*** Opening of DATA FOR THIS EXERCISE ***
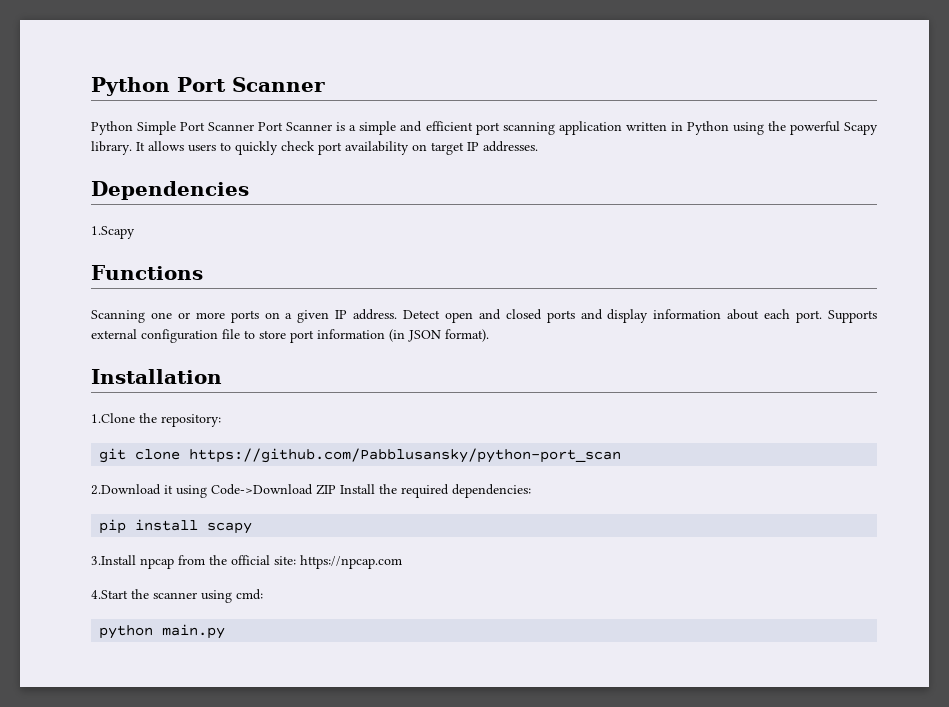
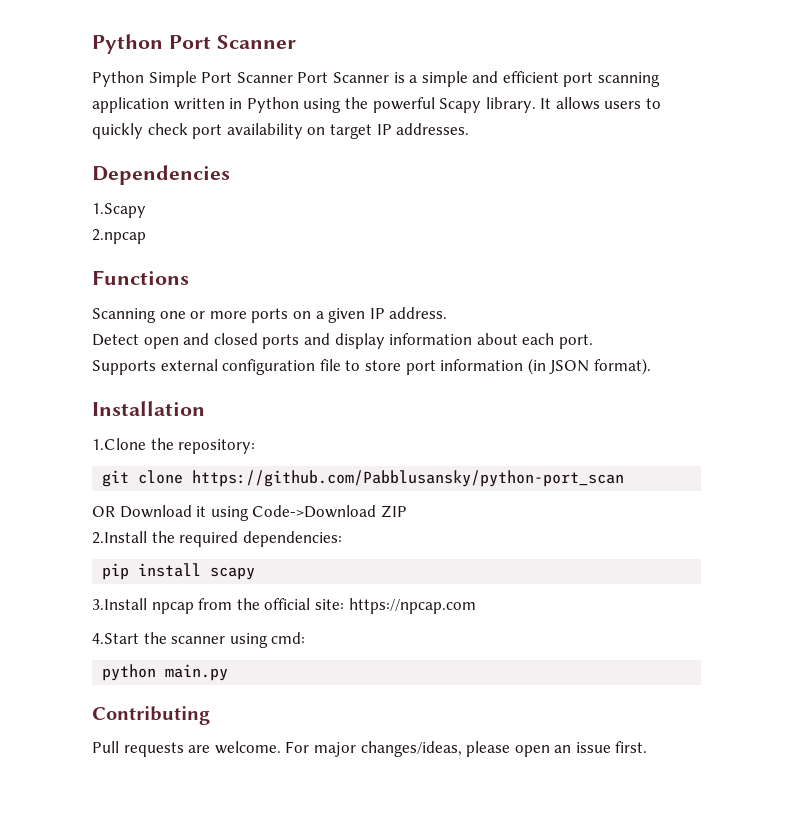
+ 2.npcap
- Scanning one or more ports on a given IP address. Detect open and closed ports and display information about each port. Supports external configuration file to store port information (in JSON format).
+ Scanning one or more ports on a given IP address.
+ Detect open and closed ports and display information about each port.
+ Supports external configuration file to store port information (in JSON format).
- 2.Download it using Code->Download ZIP Install the required dependencies:
+ OR Download it using Code->Download ZIP
+ 2.Install the required dependencies:
+ Contributing
+ Pull requests are welcome. For major changes/ideas, please open an issue first.

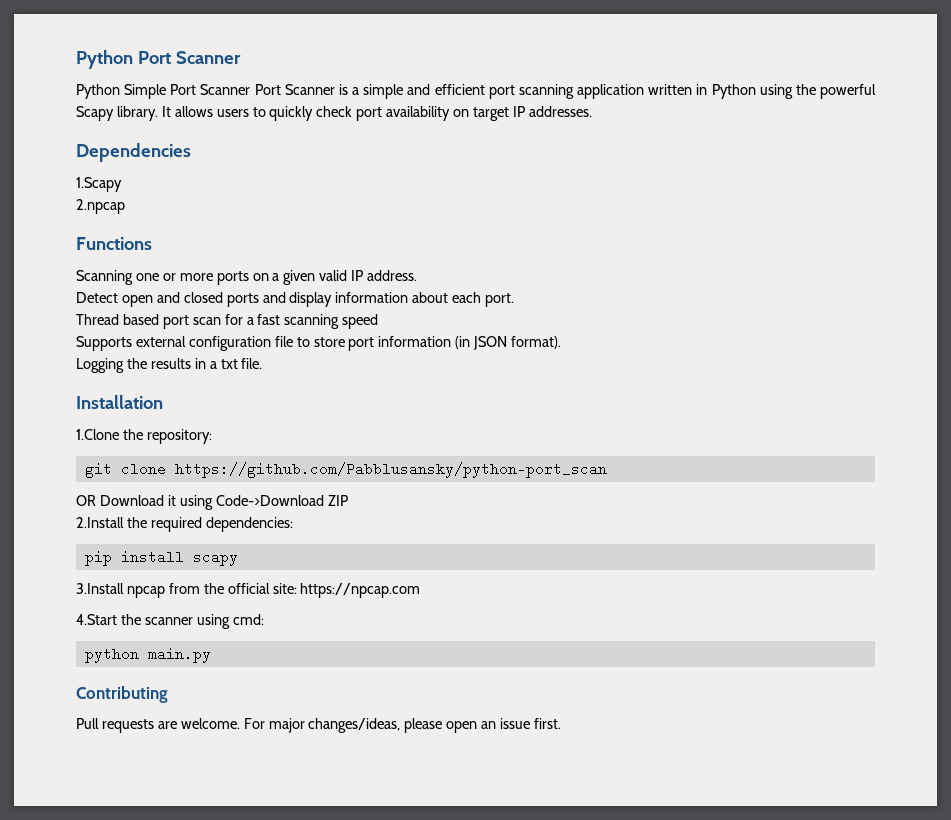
- Scanning one or more ports on a given IP address.
+ Scanning one or more ports on a given valid IP address.
+ Thread based port scan for a fast scanning speed
+ Logging the results in a txt file.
*** Close of DATA FOR THIS EXERCISE ***
* REQUIRED WORK *
For each line above, output its wording exactly and leave out any picture.

* THE COMPLETED TASK *
+ 2.npcap
- Scanning one or more ports on a given IP address. Detect open and closed ports and display information about each port. Supports external configuration file to store port information (in JSON format).
+ Scanning one or more ports on a given IP address.
+ Detect open and closed ports and display information about each port.
+ Supports external configuration file to store port information (in JSON format).
- 2.Download it using Code->Download ZIP Install the required dependencies:
+ OR Download it using Code->Download ZIP
+ 2.Install the required dependencies:
+ Contributing
+ Pull requests are welcome. For major changes/ideas, please open an issue first.

- Scanning one or more ports on a given IP address.
+ Scanning one or more ports on a given valid IP address.
+ Thread based port scan for a fast scanning speed
+ Logging the results in a txt file.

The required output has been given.